Although susurrous and murky, Twin Falls has its share of tense moments and confrontations. Empowered by Halloween, the one night, as Penny points out, in which they can be seen as normal, Blake and Francis go trick-or-treating at the apartment of their long-estranged mom Francine (a listless Lesley Anne Warren). Dressed as a nun (the filmmakers again overplaying their hand), Francine at first does not recognize them and compliments them on their costume. Then, appalled, she realizes the truth and slams the door.

Another door opens as that closes, however. The twins accompany Penny to a Halloween bash, one thing leads to another, and before you know it she's painting Blake's toenails after the doomed Francis has nodded off. Outside of Eyes Wide Shut, it's hard to imagine a less erotic love scene. But then sex isn't the issue here as much as growing up and accepting the rapidly shrinking expectations that entails.

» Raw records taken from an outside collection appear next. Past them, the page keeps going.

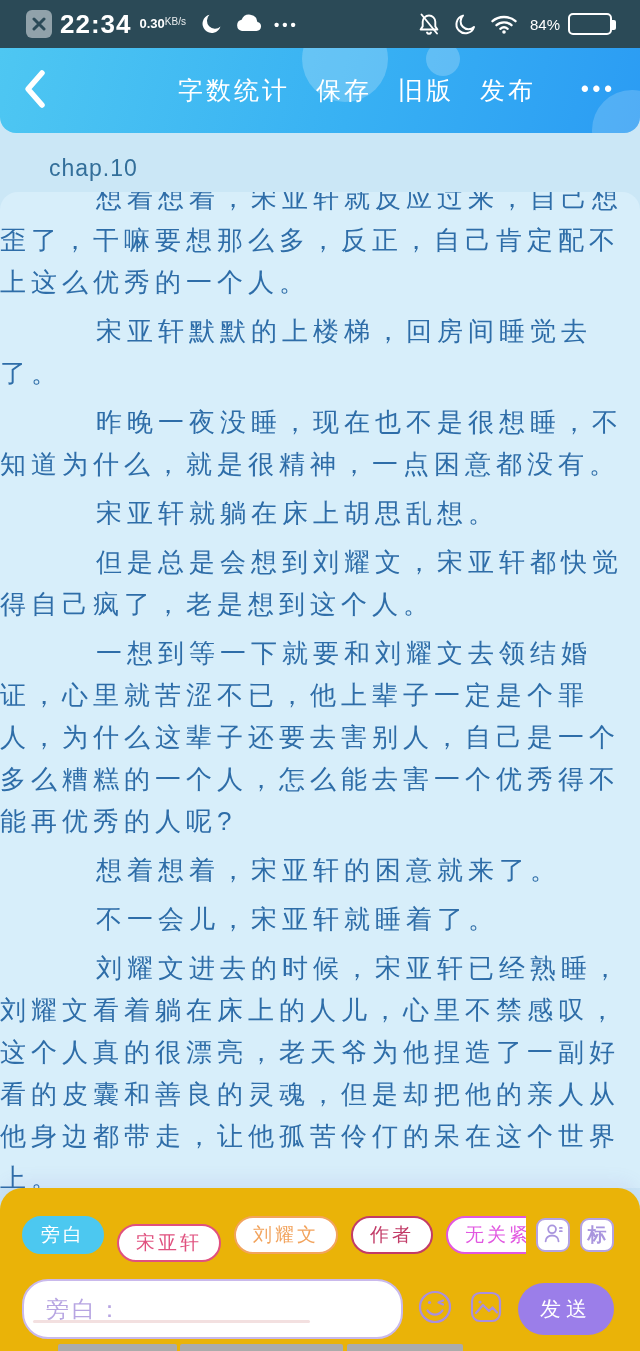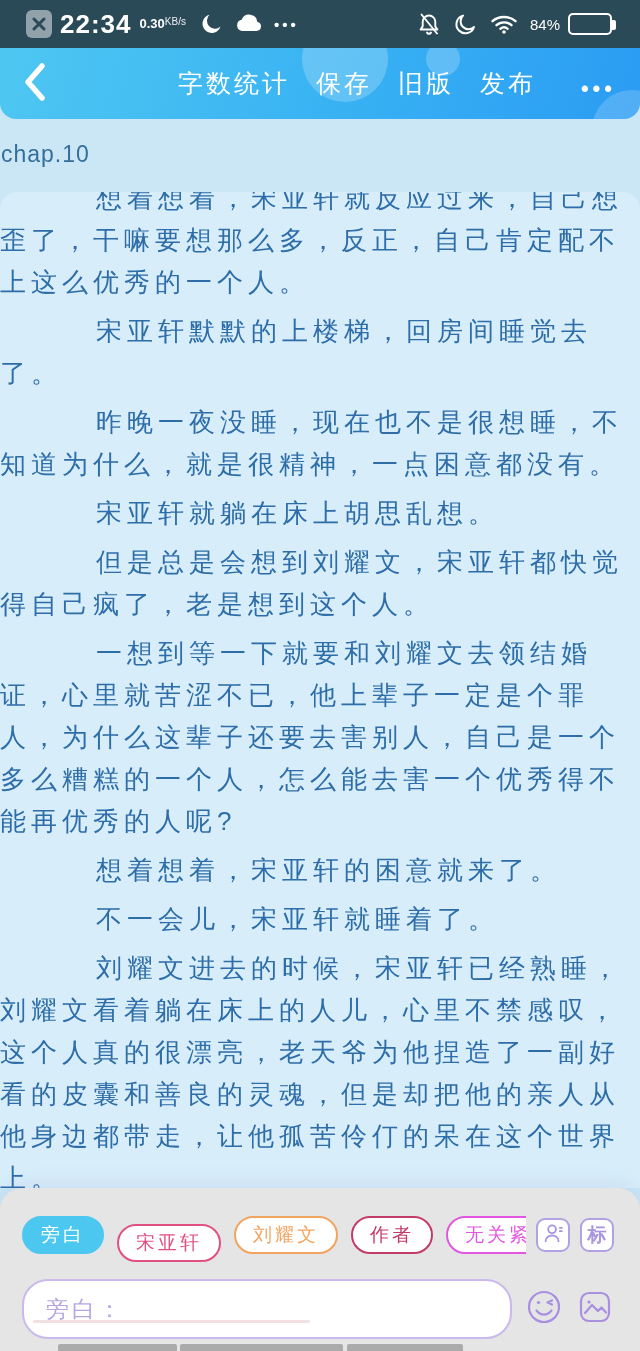"字数统计" .header { height: 71px -> 85px }
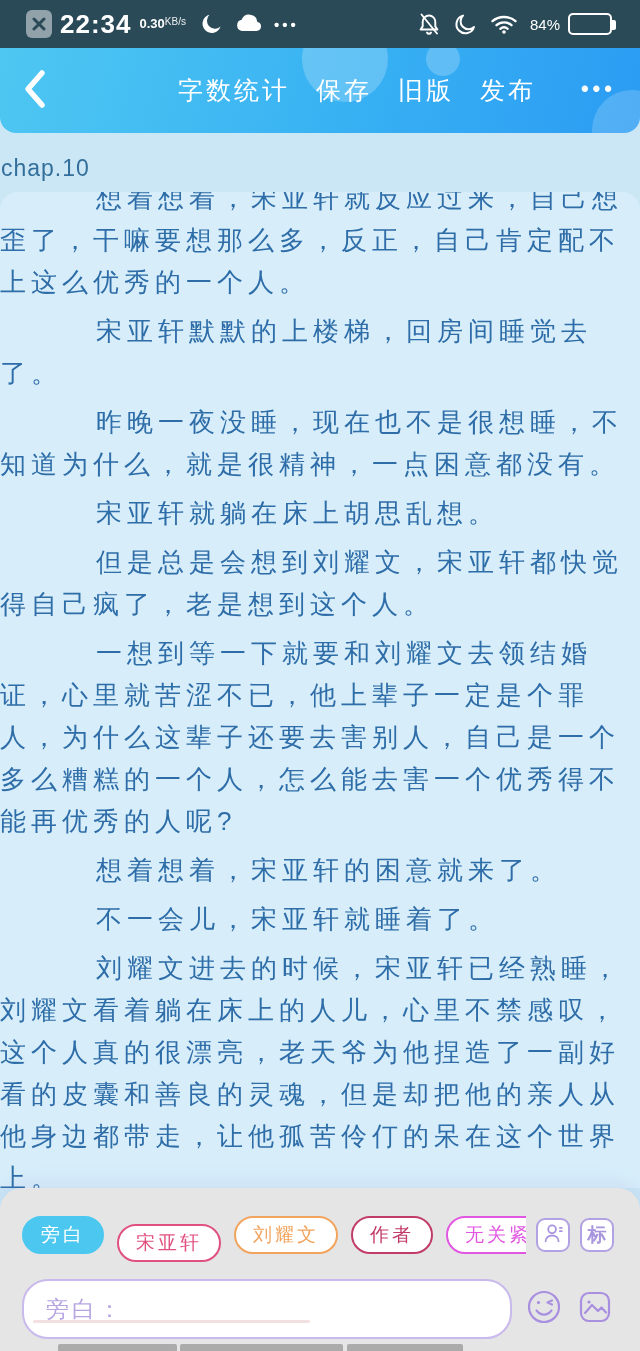"chap.10" .chapter { margin-left: none -> 48px }
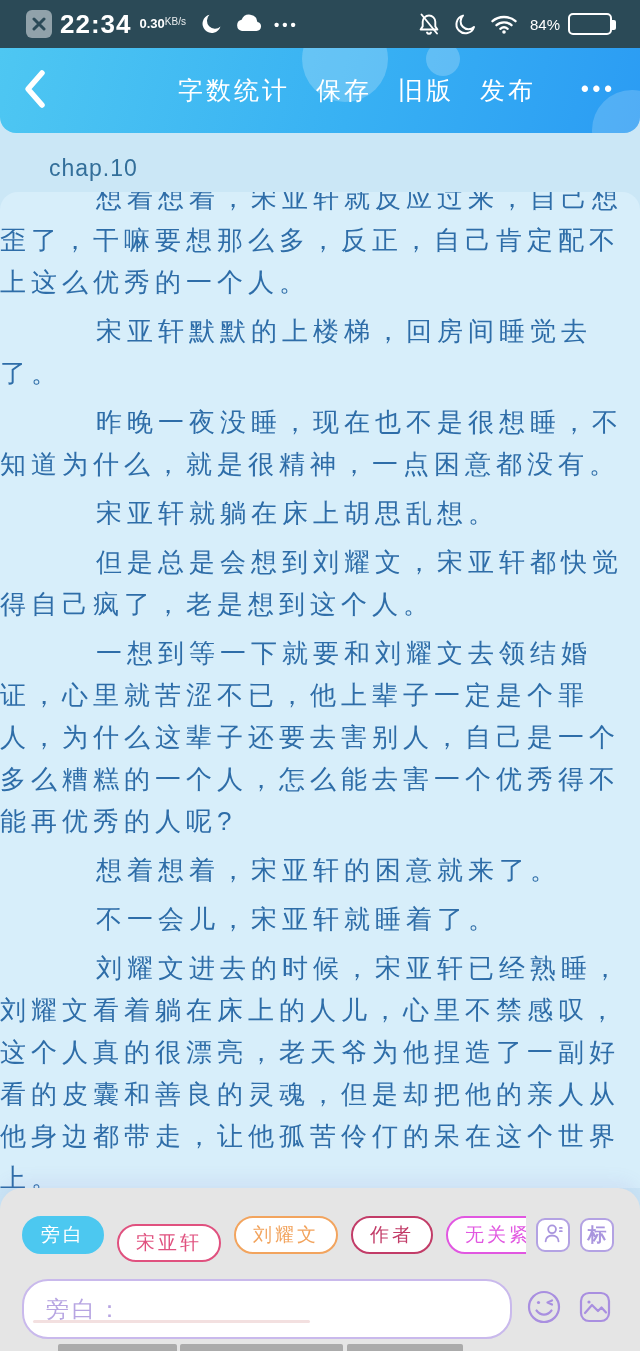"旁白" .composer { background: #e5e5e5 -> #eab308 }
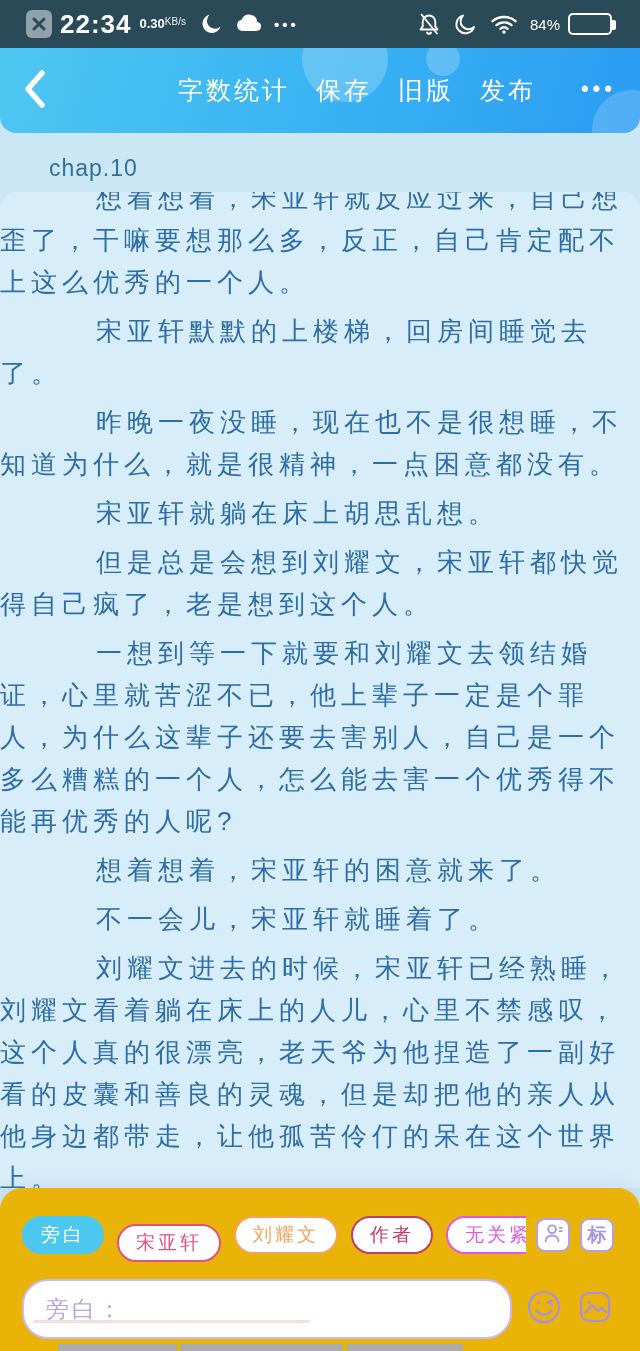"发送" button.send-btn { html: none -> <button>发送</button> }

In a sense, Twin Falls is about the longing to return to the womb, a tone poem about the exhilaration and anguish of the long road from uterine oneness to individuation and extinction. Not that Blake and Francis are far removed from the fetal state, wrapped up as they are in each other's biology and waiting, usually supine, for someone to tuck them in or ask whether they're okay. In short, the ideal co-dependent relationship. Or perhaps a metaphor for our universal fate -- a search for wholeness that ends at best with a few missing parts and an illusion of freedom. For a minute before he sleeps and for a minute after he awakes, Blake tells Penny, he knows what it means to be alone. Despite its flaws and heavyhandedness, Twin Falls recaptures those two minutes.